For our wedding ceremony I had lined up a marriage officer on Grand Cayman Island, who met us the morning we docked at the lush Caribbean isle. The good Rev. Joe Crawford is a gentleman of understated graciousness – someone who would’ve been perfectly at home on The Cosby Show as Cliff’s wise and warm uncle. Old Joe Crawford, as we named him, helped us fill out the paperwork in the church he preached in before retiring, then took it all to city hall, where he did whatever it is they do there.
The quaint island church was a little balmy, much like your oven is balmy when cooking a turkey, and outdoors was even worse. In fact, I’m perspiring just writing this, but I may be a little out of shape, too. After about an hour, we met Joe back at the church. He drove us to a semi-secluded beach, where he set up a table for the ceremony and advised us to approach strangers to ask if they would be our witnesses.
By this time, the temperature was somewhere around 386 degrees with 100 per cent humidity. I looked like I had gone swimming in my clothes, but ever the trooper I forged ahead with the wedding. The ceremony was simple and touching, as if Old Joe Crawford could do it any other way.
About halfway through it, my head began to feel a little funny, in the way that Jim Belushi is funny, which is to say there was nothing funny about it at all. I didn’t know it at the time, but heatstroke was setting in.
After we were officially joined together in wedded bliss, Joe drove us back to the church. We then caught a bus for Seven-Mile Beach, where most of the ship’s passengers had already gone to soak up the rays.
That’s when it hit. My throat constricted, my face went purple, I became very dizzy and my heart rate spiked to 160 beats per minute, about the same as a hummingbird on speed. I felt like I was dying, and it’s at this moment that you need to remember that Ally is a nurse.
We arrived at the beach, me barely able to walk, and Ally quickly took charge by crying, “I don’t want to be a widow yet!”
She proceeded to drag me to a bar to get some fluids in me as quickly as possible – and this is where you discover that at the very least I have found my soulmate.
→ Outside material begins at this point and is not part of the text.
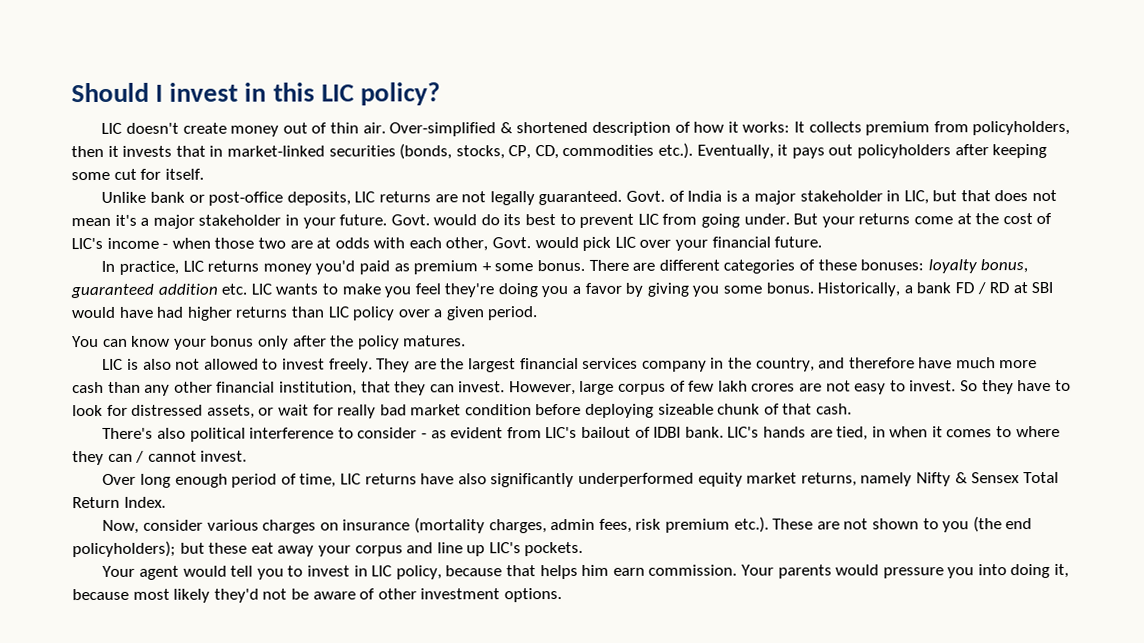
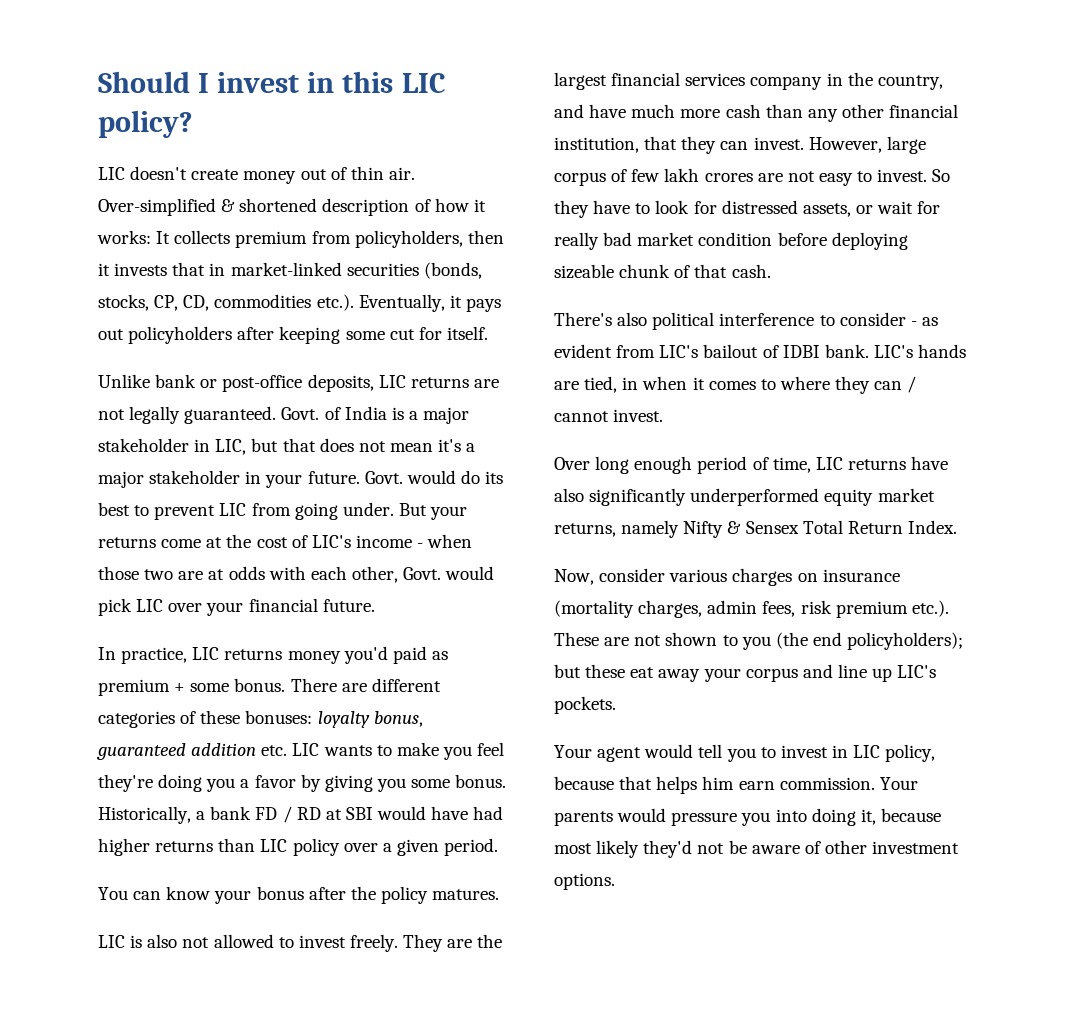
[257,335,289,350] only -> (304, 893) none
[848,357,915,369] therefore -> (584, 111) none

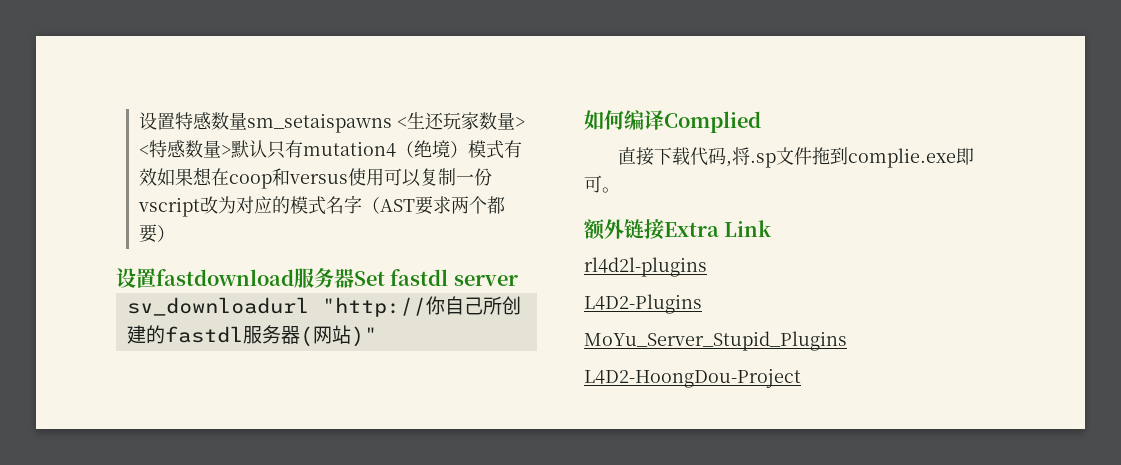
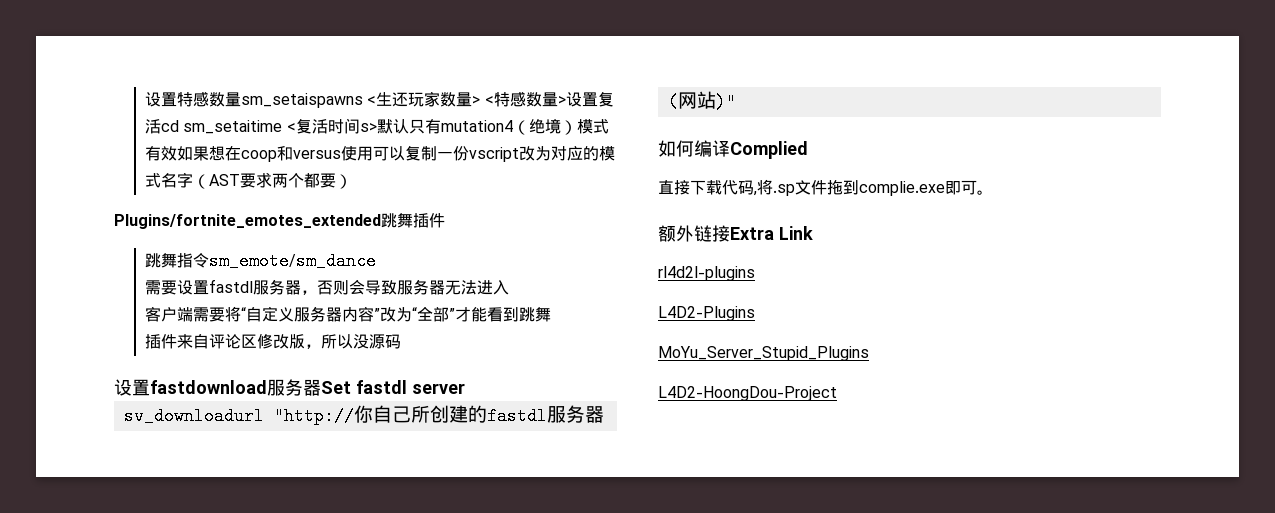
(231, 150) none -> [565,92,614,107] [144,118,377,134] 设置复活cd sm_setaitime <复活时间s>
(175, 233) none -> [114,213,445,229] [144,252,376,270] [144,279,509,295] [144,306,551,322] [144,333,401,349] // Plugins/fortnite_emotes_extended跳舞插件 // 跳舞指令sm_emote/sm_dance // 需要设置fastdl服务器，否则会导致服务器无法进入 // 客户端需要将“自定义服务器内容”改为“全部”才能看到跳舞 // 插件来自评论区修改版，所以没源码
Instead of pouring cold water over my head to cool me down (I was now almost passing out), she got me a . . . margarita.
I am not making this up. So, in short order I was not only dying from heatstroke, but I had a severe ice cream headache from downing the margarita so quickly.
Somehow, alcohol didn’t do the trick. With the last of my strength, I crawled towards the ocean on all fours like a dizzy tortoise before plunging into the cool water, which almost immediately fixed me right up.
Happily, I survived long enough to lose more money in the casino, get on a first-name basis with Tommy the bartender, and keep Ally from becoming a widow. Yet.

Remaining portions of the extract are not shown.